- **Work to be completed**: Return, word for word, only the lines of the data below that lie between the line with "Steiner, Aryelle Pereira" and the line with "- TO SETUP SSH", those two lines included.

- **Provided material**:

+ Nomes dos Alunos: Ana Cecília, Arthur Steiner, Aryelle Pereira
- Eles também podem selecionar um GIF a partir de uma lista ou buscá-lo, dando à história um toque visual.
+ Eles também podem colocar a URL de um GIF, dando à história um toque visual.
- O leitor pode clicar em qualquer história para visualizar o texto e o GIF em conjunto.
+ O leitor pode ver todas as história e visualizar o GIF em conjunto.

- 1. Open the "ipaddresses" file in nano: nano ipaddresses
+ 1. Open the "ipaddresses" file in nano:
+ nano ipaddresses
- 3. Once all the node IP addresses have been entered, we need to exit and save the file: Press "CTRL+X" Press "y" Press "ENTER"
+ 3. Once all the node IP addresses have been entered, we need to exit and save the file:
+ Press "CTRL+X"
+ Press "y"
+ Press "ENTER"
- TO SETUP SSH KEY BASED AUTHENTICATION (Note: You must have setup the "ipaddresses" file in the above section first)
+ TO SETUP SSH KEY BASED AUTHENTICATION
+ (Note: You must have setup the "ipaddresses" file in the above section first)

--

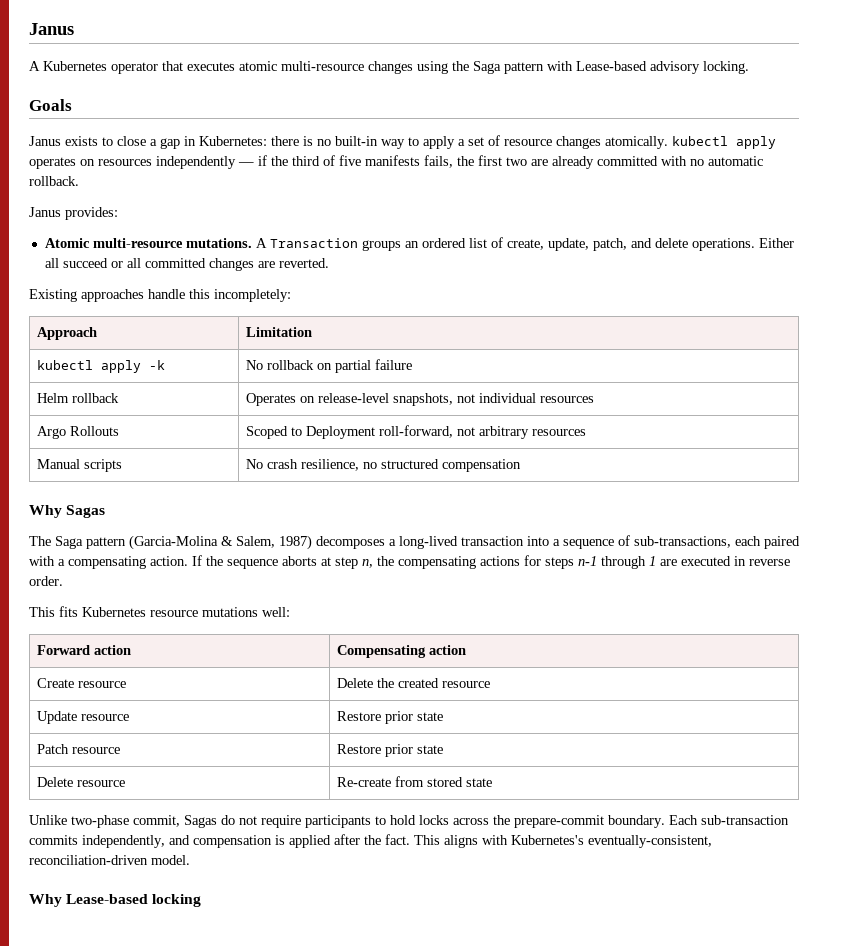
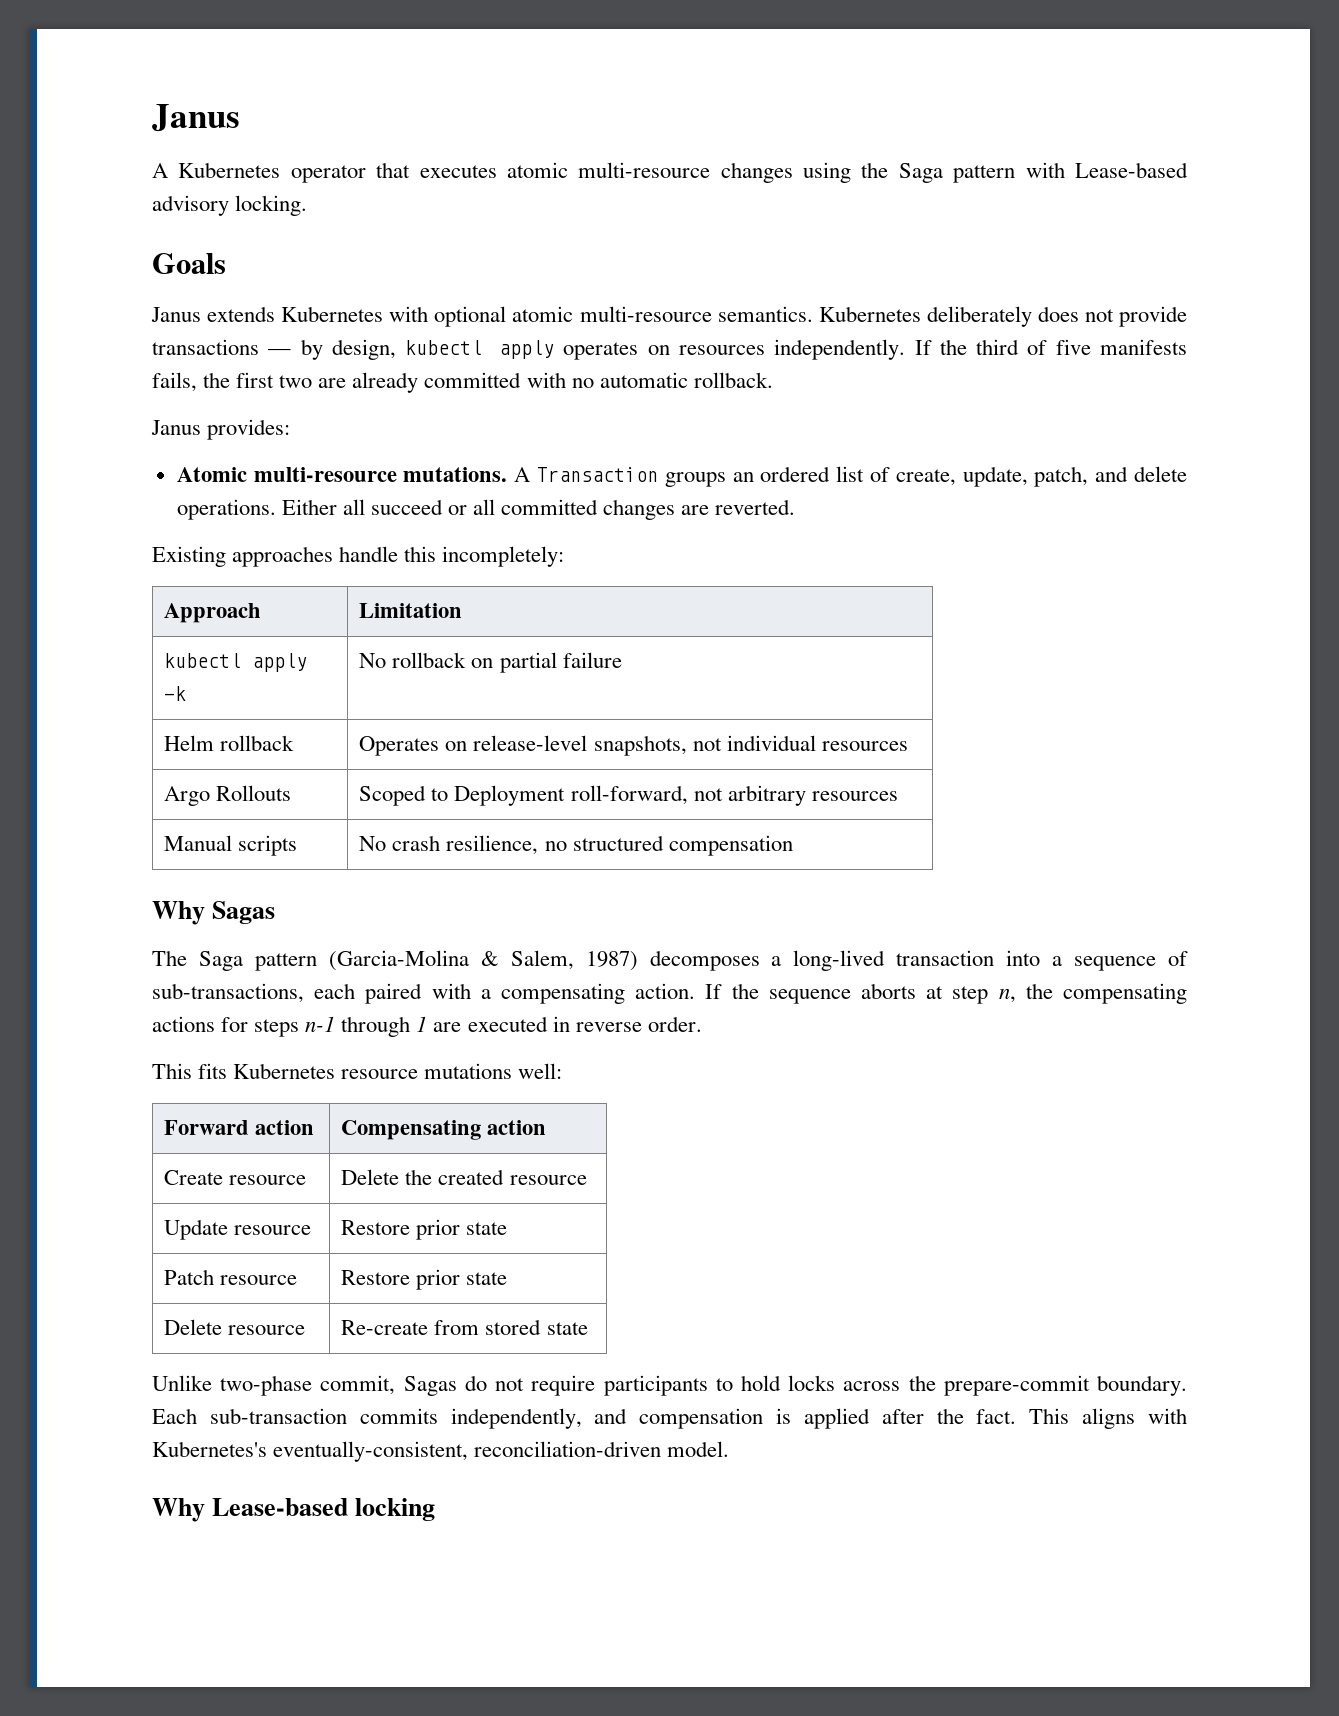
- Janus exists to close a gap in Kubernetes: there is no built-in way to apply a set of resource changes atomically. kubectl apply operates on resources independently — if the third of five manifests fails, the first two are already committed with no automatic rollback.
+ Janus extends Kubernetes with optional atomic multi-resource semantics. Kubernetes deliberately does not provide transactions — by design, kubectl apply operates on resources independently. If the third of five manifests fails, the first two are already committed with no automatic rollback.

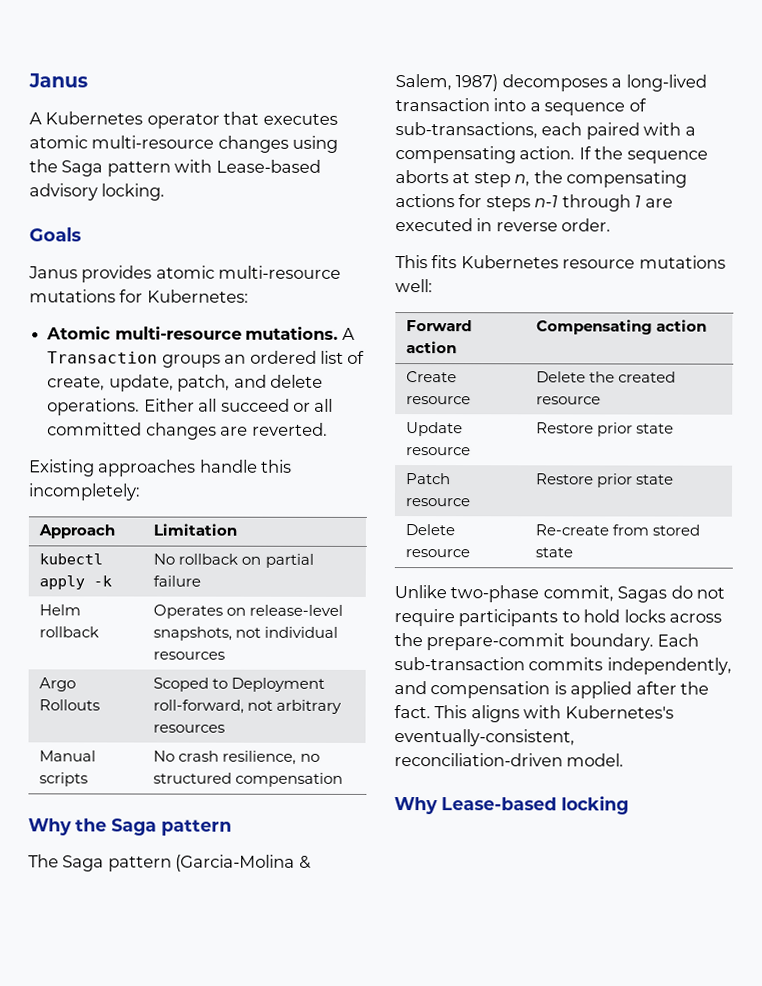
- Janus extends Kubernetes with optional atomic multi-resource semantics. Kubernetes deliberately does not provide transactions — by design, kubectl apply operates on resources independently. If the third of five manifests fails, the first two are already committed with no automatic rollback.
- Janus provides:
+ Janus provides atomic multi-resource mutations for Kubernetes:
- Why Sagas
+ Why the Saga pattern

- **Output for this task**:
+ Nomes dos Alunos: Ana Cecília, Arthur Steiner, Aryelle Pereira
- Eles também podem selecionar um GIF a partir de uma lista ou buscá-lo, dando à história um toque visual.
+ Eles também podem colocar a URL de um GIF, dando à história um toque visual.
- O leitor pode clicar em qualquer história para visualizar o texto e o GIF em conjunto.
+ O leitor pode ver todas as história e visualizar o GIF em conjunto.

- 1. Open the "ipaddresses" file in nano: nano ipaddresses
+ 1. Open the "ipaddresses" file in nano:
+ nano ipaddresses
- 3. Once all the node IP addresses have been entered, we need to exit and save the file: Press "CTRL+X" Press "y" Press "ENTER"
+ 3. Once all the node IP addresses have been entered, we need to exit and save the file:
+ Press "CTRL+X"
+ Press "y"
+ Press "ENTER"
- TO SETUP SSH KEY BASED AUTHENTICATION (Note: You must have setup the "ipaddresses" file in the above section first)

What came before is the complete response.